Sinta langsung mengurus administrasi pak Wiratama, sekaligus Dirga. Setelah operasi, Dirga dipindahkan keruang rawat.

***

Erfly masih bersikap dingin kepada Cakya, bahkan Cakya sudah kehabisan akal untuk membujuk Erfly.

Mayang sesekali menghampiri Cakya dan Gama, dia sudah berani untuk berinteraksi dengan teman-teman sekelas lainnya.

"Cakya kenapa sama Erfly...?", Mayang bertanya kepada Cakya, saat Erfly keluar kelas jam istirahat.

"Lagi dapet kali, sensian", Cakya menjawab asal. Cakya meneguk minumannya.

"O... Kirain gara-gara Mayang dekat sama Cakya", Mayang bicara polos.

Cakya tersedak minumannya sendiri, mendengar pengakuan Mayang barusan.

"Cakya g'ak apa-apa...? Pelan-pelan minumnya", Mayang menghapus sisa air dimuka Cakya dengan tisu yang dibawanya.

Erfly terpaku diam menatap Mayang yang mengusap muka Cakya dengan tisu.

"Oi... Ngelamun aja", Gama menyukut lengan Erfly.
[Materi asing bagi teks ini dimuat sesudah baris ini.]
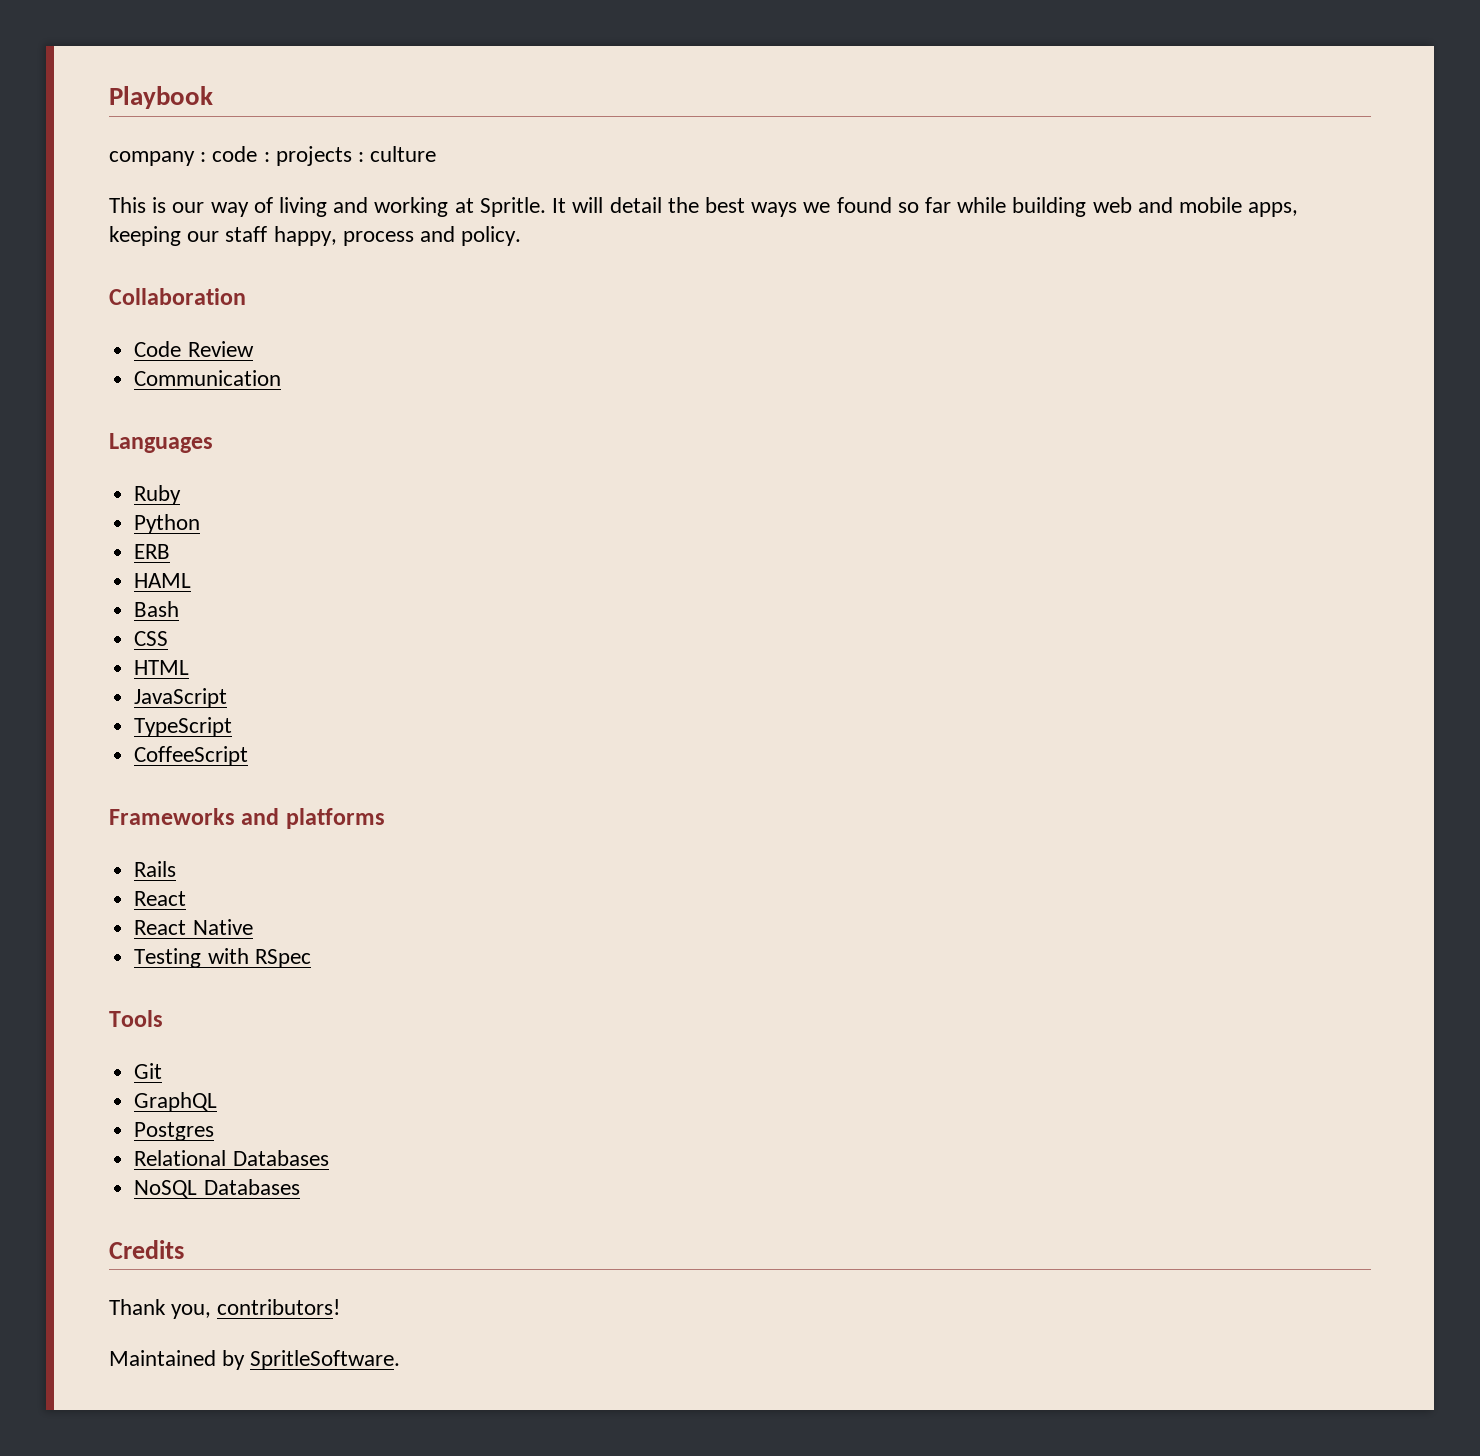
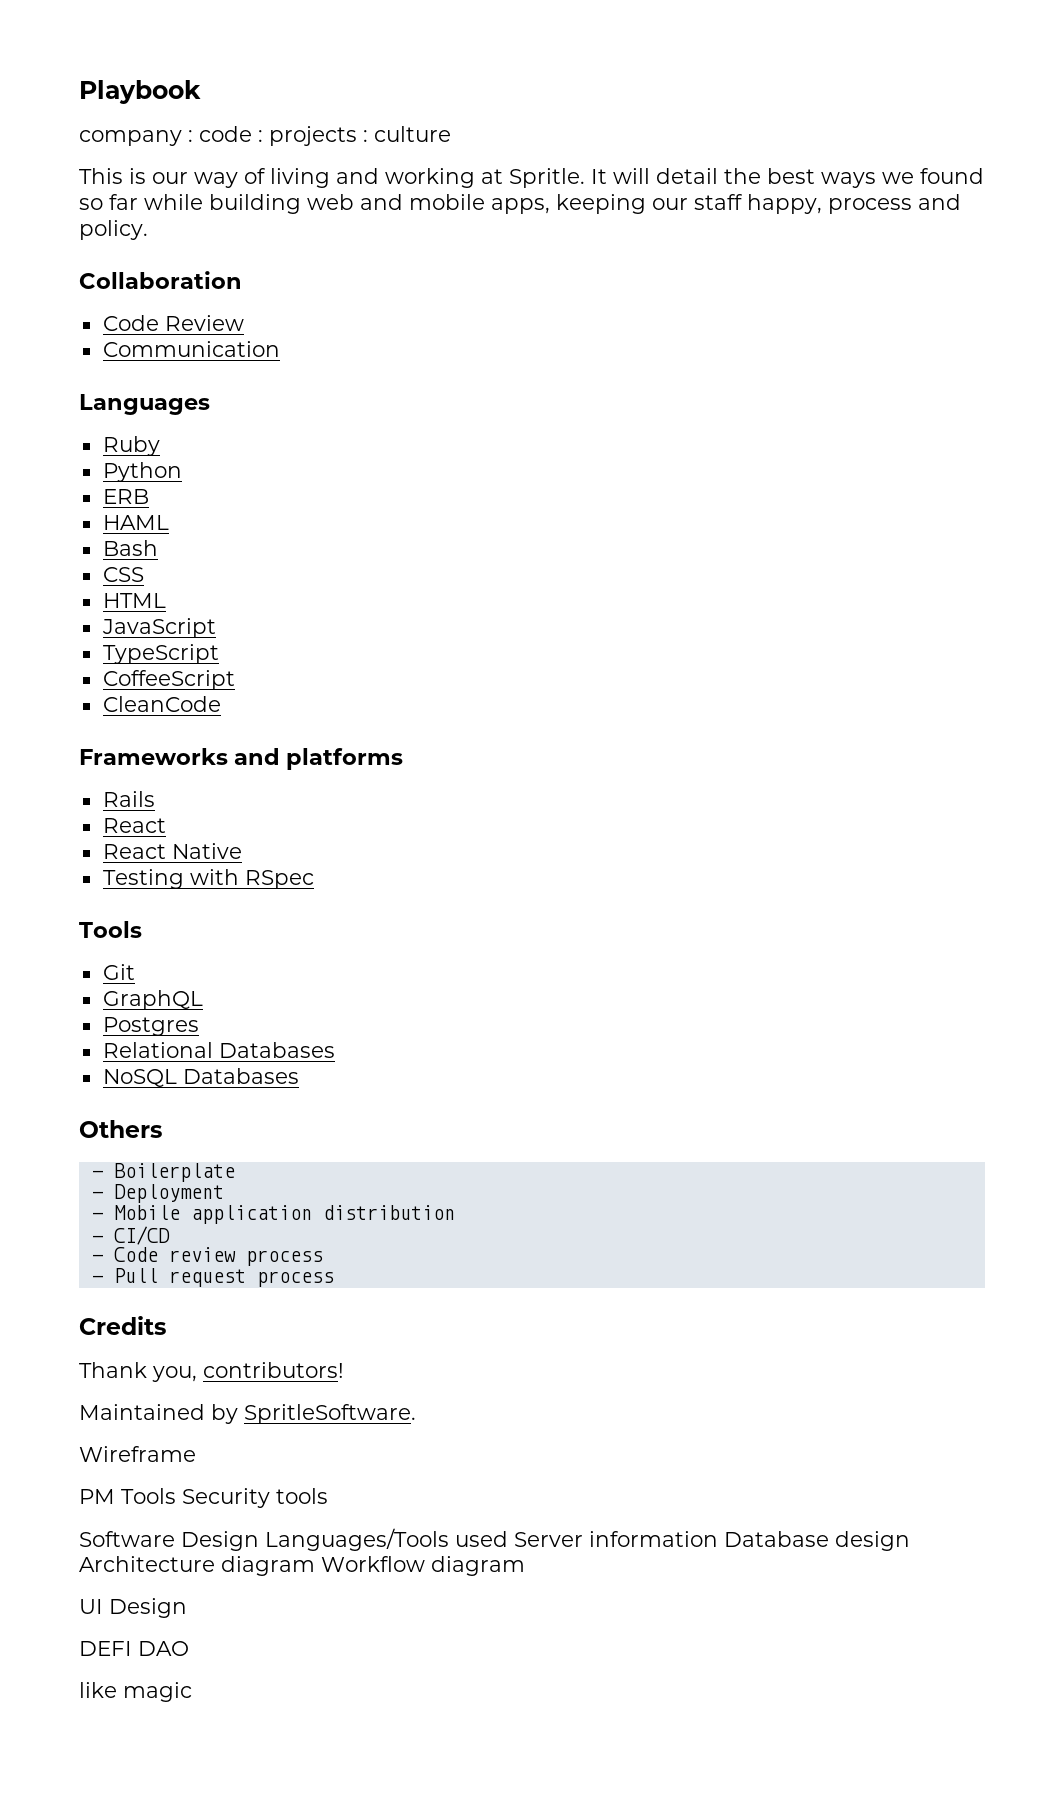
+ CleanCode
+ Others
+ - Boilerplate
+ - Deployment
+ - Mobile application distribution
+ - CI/CD
+ - Code review process
+ - Pull request process
+ Wireframe
+ PM Tools Security tools
+ Software Design Languages/Tools used Server information Database design Architecture diagram Workflow diagram
+ UI Design
+ DEFI DAO
+ like magic

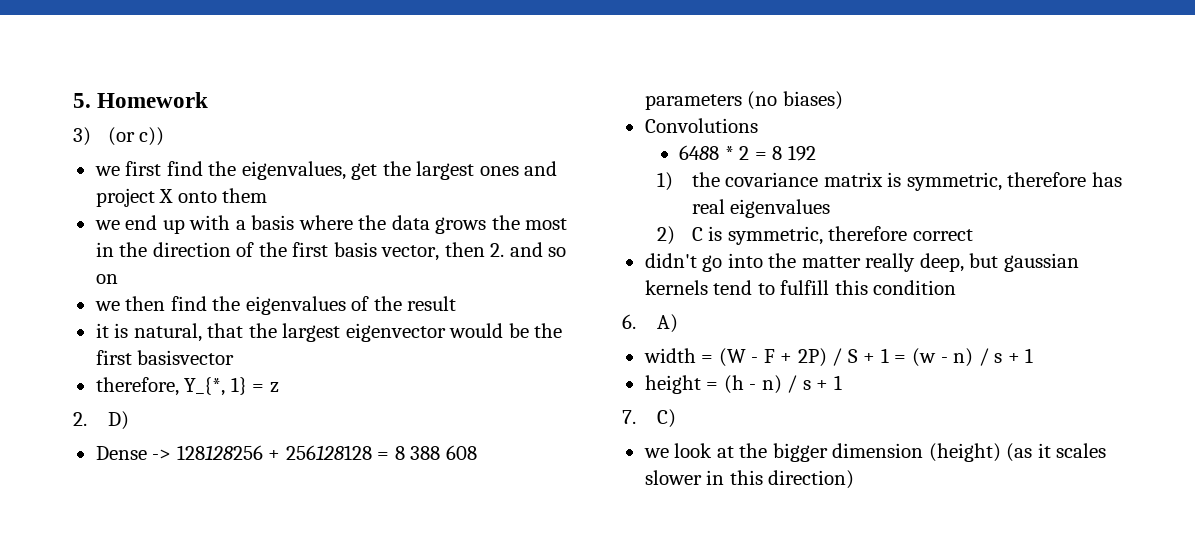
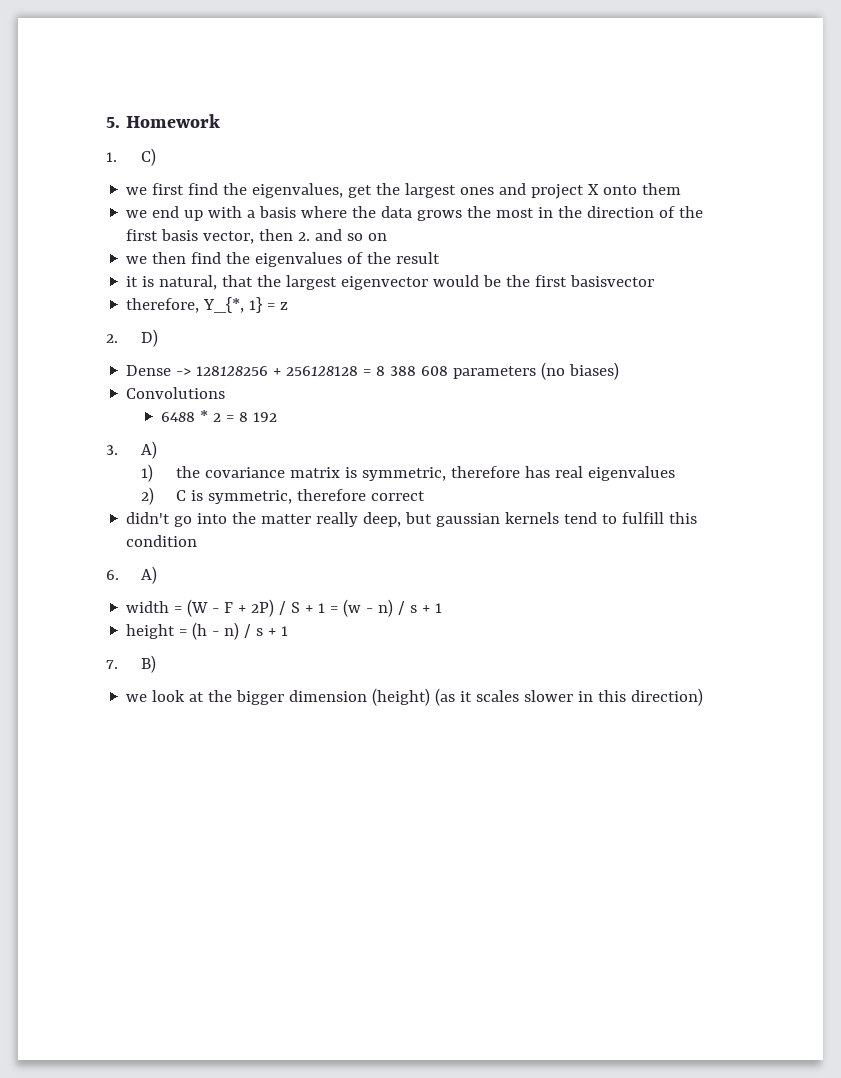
- 3) (or c))
+ 1. C)
+ 3. A)
- 7. C)
+ 7. B)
"Apaan sih", Erfly menjawab kesal. Erfly membatalkan niatnya kembali ke dalam kelas, malah duduk di daun pintu kelas.

Gama duduk disamping Erfly, dengan santainya ikut nimbrung makan roti yang dipegang Erfly.

"Kenapa...? Sewot amat neng", Gama kembali menggoda Erfly, menyikut lengan Erfly pelan.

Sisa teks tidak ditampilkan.